Ceph

    PLEASE NOTE: This document applies to v1.1 version and not to the latest stable release v1.8

    Documentation for other releases can be found by using the version selector in the top right of any doc page.

    Monitoring

    Each Rook Ceph cluster has some built in metrics collectors/exporters for monitoring with Prometheus. If you do not have Prometheus running, follow the steps below to enable monitoring of Rook. If your cluster already contains a Prometheus instance, it will automatically discover Rooks scrape endpoint using the standard prometheus.io/scrape and prometheus.io/port annotations.

    Prometheus Operator

    First the Prometheus operator needs to be started in the cluster so it can watch for our requests to start monitoring Rook and respond by deploying the correct Prometheus pods and configuration. A full explanation can be found in the Prometheus operator repository on GitHub, but the quick instructions can be found here:

    kubectl apply -f https://raw.githubusercontent.com/coreos/prometheus-operator/v0.26.0/bundle.yaml
    

    This will start the Prometheus operator, but before moving on, wait until the operator is in the Running state:

    kubectl get pod
    

    Once the Prometheus operator is in the Running state, proceed to the next section.

    Prometheus Instances

    With the Prometheus operator running, we can create a service monitor that will watch the Rook cluster and collect metrics regularly. From the root of your locally cloned Rook repo, go the monitoring directory:

    cd cluster/examples/kubernetes/ceph/monitoring
    

    Create the service monitor as well as the Prometheus server pod and service:

    kubectl create -f service-monitor.yaml
    kubectl create -f prometheus.yaml
    kubectl create -f prometheus-service.yaml
    

    Ensure that the Prometheus server pod gets created and advances to the Running state before moving on:

    kubectl -n rook-ceph get pod prometheus-rook-prometheus-0
    

    Prometheus Web Console

    Once the Prometheus server is running, you can open a web browser and go to the URL that is output from this command:

    echo "http://$(kubectl -n rook-ceph -o jsonpath={.status.hostIP} get pod prometheus-rook-prometheus-0):30900"
    

    You should now see the Prometheus monitoring website.

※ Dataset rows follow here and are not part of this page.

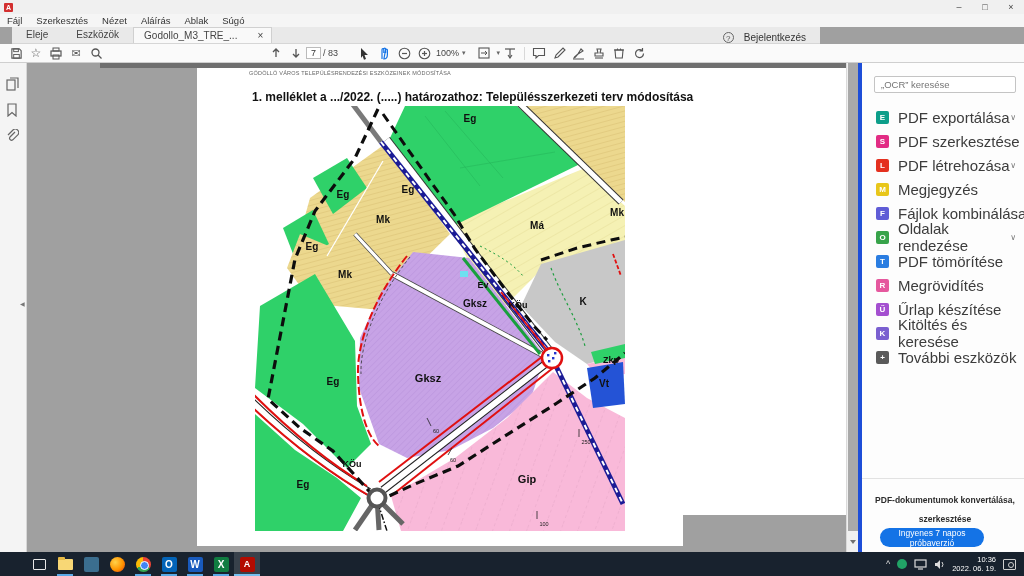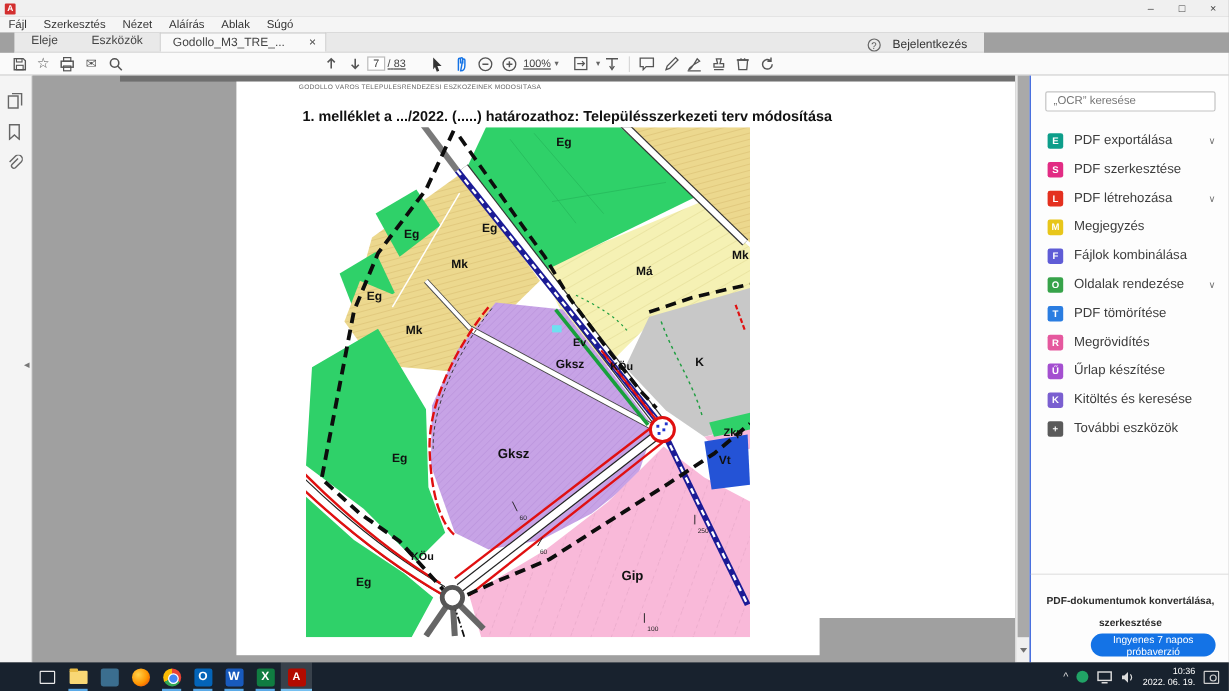--- a/index.html
+++ b/index.html
@@ -20,7 +20,7 @@
   .tbtn { display:flex; align-items:center; justify-content:center; height:17px; min-width:20px; }
   .tsep { width:1px; height:13px; background:#d8d8d8; margin:0 4px; }
   #page-num-input { width:15px; height:12px; border:1px solid #bbb; font-size:9px; text-align:center; color:#333; background:#fff; }
-  .zoom-label { font-size:9px; color:#444; margin:12px 2px;text-decoration:underline; }
+  .zoom-label { font-size:9px; color:#444; margin:12px 2px; }
   .caret { font-size:7px; color:#666; margin-left:1px; }
   svg.ic { display:block; }
   

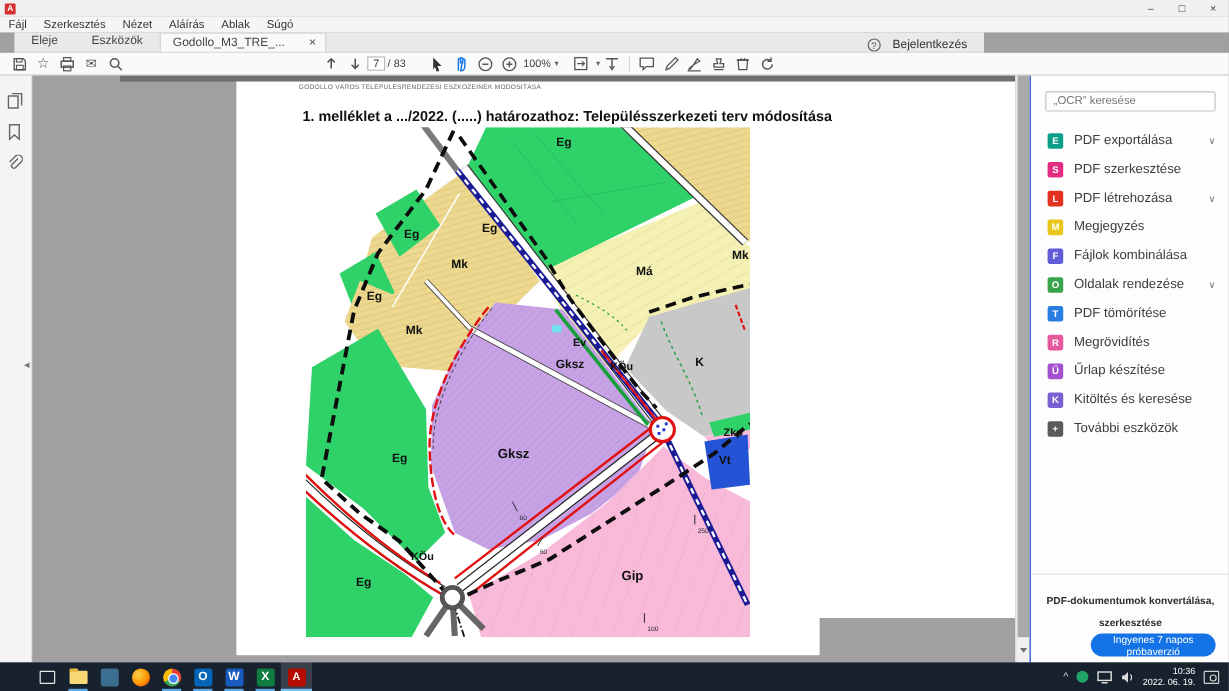--- a/index.html
+++ b/index.html
@@ -40,7 +40,7 @@
   #vthumb { position:absolute; left:1px; top:0; width:10px; height:468px; background:#a9a9a9; }
   #vdown { position:absolute; left:3px; top:477px; width:0; height:0; border-left:3px solid transparent; border-right:3px solid transparent; border-top:4px solid #707070; }
   
-  #rightpanel { position:absolute; left:858px; top:63px; width:166px; height:489px; background:#fdfdfd; border-left:1px solid #1d4ed8; }
+  #rightpanel { position:absolute; left:858px; top:63px; width:166px; height:489px; background:#fdfdfd; border-left:4px solid #1d4ed8; }
   #search-box { position:absolute; left:12px; top:13px; width:142px; height:17px; border:1px solid #c4c4c4; border-radius:2px; background:#fff; font-size:9.5px; color:#333; padding:0 6px; }
   #tool-list { position:absolute; left:0; top:42px; width:166px; }
   .tool-row { display:flex; align-items:center; height:24px; padding-left:14px; cursor:default; }

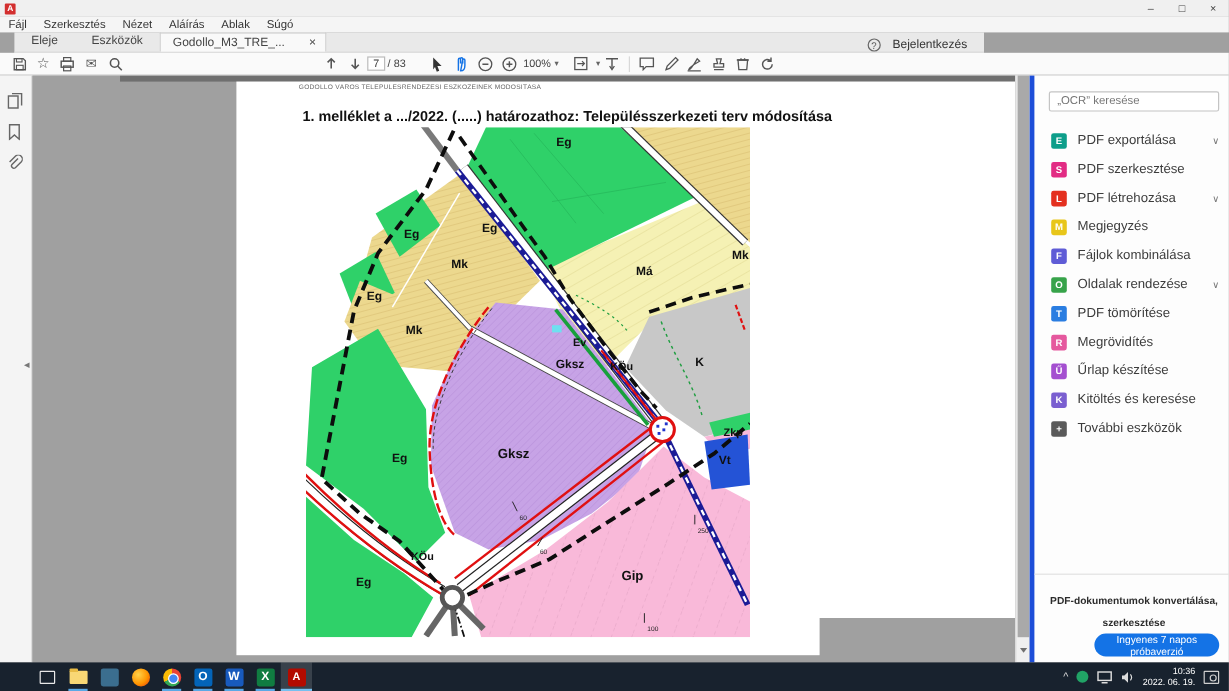--- a/index.html
+++ b/index.html
@@ -45,7 +45,7 @@
   #tool-list { position:absolute; left:0; top:42px; width:166px; }
   .tool-row { display:flex; align-items:center; height:24px; padding-left:14px; cursor:default; }
   .ticon { width:13px; height:13px; border-radius:2px; margin-right:9px; color:#fff; font-size:8px; font-weight:bold; text-align:center; line-height:13px; flex:0 0 13px; }
-  .tool-label { font-size:11px; color:#3c3c3c; }
+  .tool-label { font-size:15px; color:#3c3c3c; }
   .tool-chev { margin-left:auto; margin-right:12px; font-size:8px; color:#777; }
   #promo { position:absolute; left:0; top:415px; width:166px; border-top:1px solid #e2e2e2; padding-top:12px; text-align:center; }
   #promo div { font-size:8.5px; font-weight:bold; color:#2c2c2c; line-height:19px; }

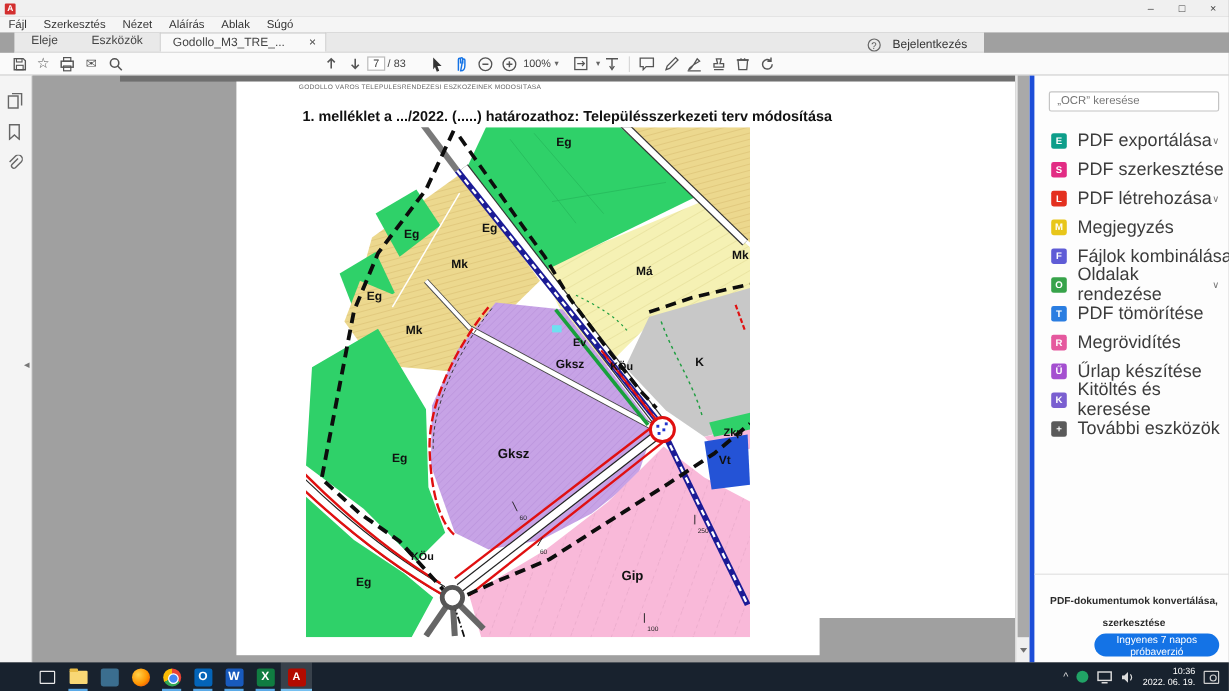--- a/index.html
+++ b/index.html
@@ -49,7 +49,7 @@
   .tool-chev { margin-left:auto; margin-right:12px; font-size:8px; color:#777; }
   #promo { position:absolute; left:0; top:415px; width:166px; border-top:1px solid #e2e2e2; padding-top:12px; text-align:center; }
   #promo div { font-size:8.5px; font-weight:bold; color:#2c2c2c; line-height:19px; }
-  #trial-btn { position:absolute; left:18px; top:465px; width:104px; height:19px; background:#1473e6; color:#fff; border:none; border-radius:10px; font-size:8.5px; font-family:"Liberation Sans",sans-serif;margin-left:32px; }
+  #trial-btn { position:absolute; left:18px; top:465px; width:104px; height:19px; background:#1473e6; color:#fff; border:none; border-radius:10px; font-size:8.5px; font-family:"Liberation Sans",sans-serif; }
   
   #taskbar { position:absolute; left:0; top:552px; width:1024px; height:24px; background:#18222e; display:flex; align-items:center; }
   .tb-app { width:26px; height:24px; display:flex; align-items:center; justify-content:center; position:relative; }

    Prometheus Monitoring Website

    Click on Graph in the top navigation bar.

    Prometheus Add graph

    In the dropdown that says insert metric at cursor, select any metric you would like to see, for example ceph_cluster_total_used_bytes

    Prometheus Select Metric

    Click on the Execute button.

    Prometheus Execute Metric

    Below the Execute button, ensure the Graph tab is selected and you should now see a graph of your chosen metric over time.

    Prometheus Execute Metric

    Prometheus Consoles

    You can find Prometheus Consoles here: https://github.com/ceph/cephmetrics/tree/master/dashboards/current. A guide to how you can write your own Prometheus consoles can be found on the official Prometheus site here: https://prometheus.io/docs/visualization/consoles/.

    Prometheus Alerts

    To enable prometheus alerts,

    first, create the RBAC rules to enable monitoring,

    kubectl create -f cluster/examples/kubernetes/ceph/monitoring/rbac.yaml
    

    then, make following changes to cluster.yaml and deploy.

    monitoring:
      enabled: true
      rulesNamespace: "rook-ceph"
    
    kubectl apply -f cluster.yaml
    

    Note: This expects prometheus to be pre-installed by the admin.

    Grafana Dashboards

    The dashboards have been created by @galexrt. For feedback on the dashboards please reach out to him on the Rook.io Slack.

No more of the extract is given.